We’ll also make a variable, samples, to hold our MCMC samples as we go.

mu.curr = 5 #start value for mu
proposaldist = function(paramval){rnorm(1,paramval,0.5)}
numsteps = 5000
samples = numeric(numsteps)

For each iteration,
- Use the proposal distribution to draw a new proposed sample, \(\mu_{next}\)
- Calculate the product of the likelihood and the prior, \(P(z \,|\, \mu) \cdot P(\mu) \), for both the current and newly proposed values of \(\mu\). Note that \(P(z \,|\, \mu) \cdot P(\mu)\) is proportional to the posterior (it is just missing the denominator from Bayes’ theorem), so our sampler will recover the posterior distribution.
- Calculate the acceptance ratio, \(a = \frac{P(z \,|\, \mu_{next}) \cdot P(\mu_{next})}{P(z \,|\, \mu_{curr}) \cdot P(\mu_{curr})}\).
- If \(a\geq 1\), the new point is as good or better than the last, and we automatically accept.
- If \(a<1\), then the new point \(\mu_{next}\) is worse. In this case, we accept the new point with probability \(a\). If it is accepted, we set mu.curr = mu.next. If it is not accepted, we leave mu.curr as is and re-draw mu.next in the next iteration.
- Also, don’t forget to record your mu.curr samples at each iteration!

Code the algorithm above and generate 5000 samples for \(\mu\). Here’s more explicit pseudocode for 2) to help you set things up:

For each iteration:
- Set samples[i] = mu.curr (i.e. record the current value of \(\mu\))
- Draw mu.next from proposaldist, using mu.curr
- Calculate \(likelihood*prior\) for mu.curr, e.g probcurr = likelihood(data,mu.curr)*prior(mu.curr)
- Calculate \(likelihood*prior\) for mu.next (let’s call this probnext)
- Set acceptratio equal to probnext/probcurr
- If acceptratio >= 1, accept mu.next—in other words, set mu.curr = mu.next
- If acceptratio < 1, then accept mu.next with probability acceptratio (i.e. if runif(1)<acceptratio)

Plotting the Results

Next, plot the chain—do you see burn-in? Roughly when does it converge to the stationary distribution?

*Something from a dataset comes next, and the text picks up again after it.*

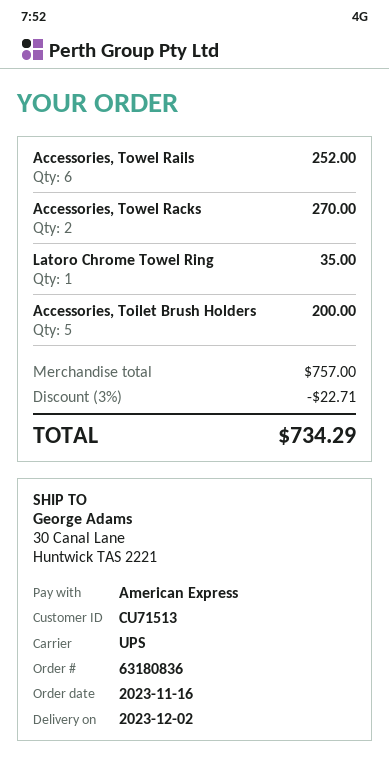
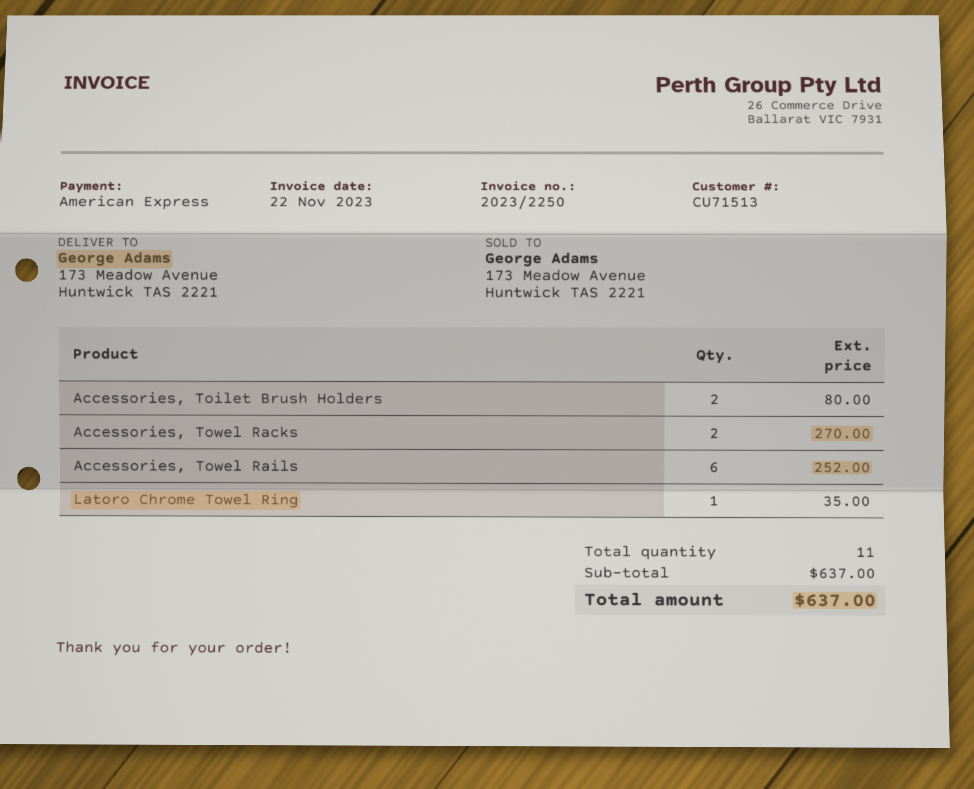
ship to: 30 Canal Lane, Huntwick TAS 2221 -> 173 Meadow Avenue, Huntwick TAS 2221
Accessories, Toilet Brush Holders: 5 for 200.00 -> 2 for 80.00
subtotal: 757.00 -> 637.00
discount: 3% = 22.71 -> none
total: 734.29 -> 637.00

plot(1:numsteps,samples, xlab='iteration',ylab='mu')

Lastly, if we plot the prior, likelihood, and posterior, we can see how the likelihood alters the prior to generate the posterior. We can also compare the sampled posterior matches the analytical posterior.

# take just the later part of the chain, after burn-in
posteriorsample = samples[500:numsteps]

# set up the prior & likelihood for line-plotting 
# (also re-scale them so they're on similar y-axis scales)

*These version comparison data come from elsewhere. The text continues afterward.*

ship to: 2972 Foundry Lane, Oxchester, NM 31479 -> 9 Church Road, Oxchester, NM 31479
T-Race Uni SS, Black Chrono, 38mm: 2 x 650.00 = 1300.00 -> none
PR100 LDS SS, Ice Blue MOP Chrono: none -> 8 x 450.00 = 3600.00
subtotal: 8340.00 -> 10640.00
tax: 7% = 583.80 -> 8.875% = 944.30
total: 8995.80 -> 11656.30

paramvalslist = seq(0,4,0.1) # parameter values list

#corresponding prior values
priorlist = prior(paramvalslist)
priorlist = priorlist/max(priorlist)

#likelihood values
likelihoodlist = numeric(length(paramvalslist))
for(i in 1:length(paramvalslist)){likelihoodlist[i] = likelihood(data,paramvalslist[i])}
likelihoodlist = likelihoodlist/max(likelihoodlist)

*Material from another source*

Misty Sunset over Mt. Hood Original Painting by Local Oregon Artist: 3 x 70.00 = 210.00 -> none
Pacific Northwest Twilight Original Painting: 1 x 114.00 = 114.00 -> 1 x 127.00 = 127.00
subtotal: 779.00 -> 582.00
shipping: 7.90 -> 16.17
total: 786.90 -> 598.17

# This is the dataframe we'll use for ggplot
plotdata = data.frame(paramvalslist,priorlist,likelihoodlist)

ggplot(plotdata) + 
  geom_density(data=as.data.frame(posteriorsample),aes(posteriorsample, color='Sampled Posterior'),size=1) +
  geom_line(aes(paramvalslist,likelihoodlist, color='Likelihood'),size=1) + 
  geom_line(aes(paramvalslist,priorlist, color='Prior'),size=1) + 
  labs(x="µ", y="scaled density") + guides(color = guide_legend('')) + 
  scale_colour_brewer(palette = "Set1")

Extra problems

Try changing the standard deviation in the proposal distribution—how does it change the behavior of the chain? Try this for different numbers of iterations too—sometimes it’s easier to see the differences with fewer iterations (e.g. 500 or 1000).
Try changing your prior to something else, e.g. uniform on \((0,5)\). How does that change things? Try other priors too!
Try changing your data set to add more or fewer data points—how does that change the convergence of your chain?
Feeling ambitious and computational? Try coding up a 2-D sampler, and estimate both \(\mu\) and \(\sigma\). If you do, try ploting your chain as it moves around in your 2D parameter space, and you can even show the posterior as a contour plot and see how it’s moving up and down the distribution!
Feeling ambitious and mathy? The normal distribution is the conjugate prior for a normal likelihood—that means that for our model and prior, we should be able to derive a closed form normal posterior for \(\mu\). Derive it, and plot it with your sampled posterior. How well do they match? How does this change as you change the number of iterations you run?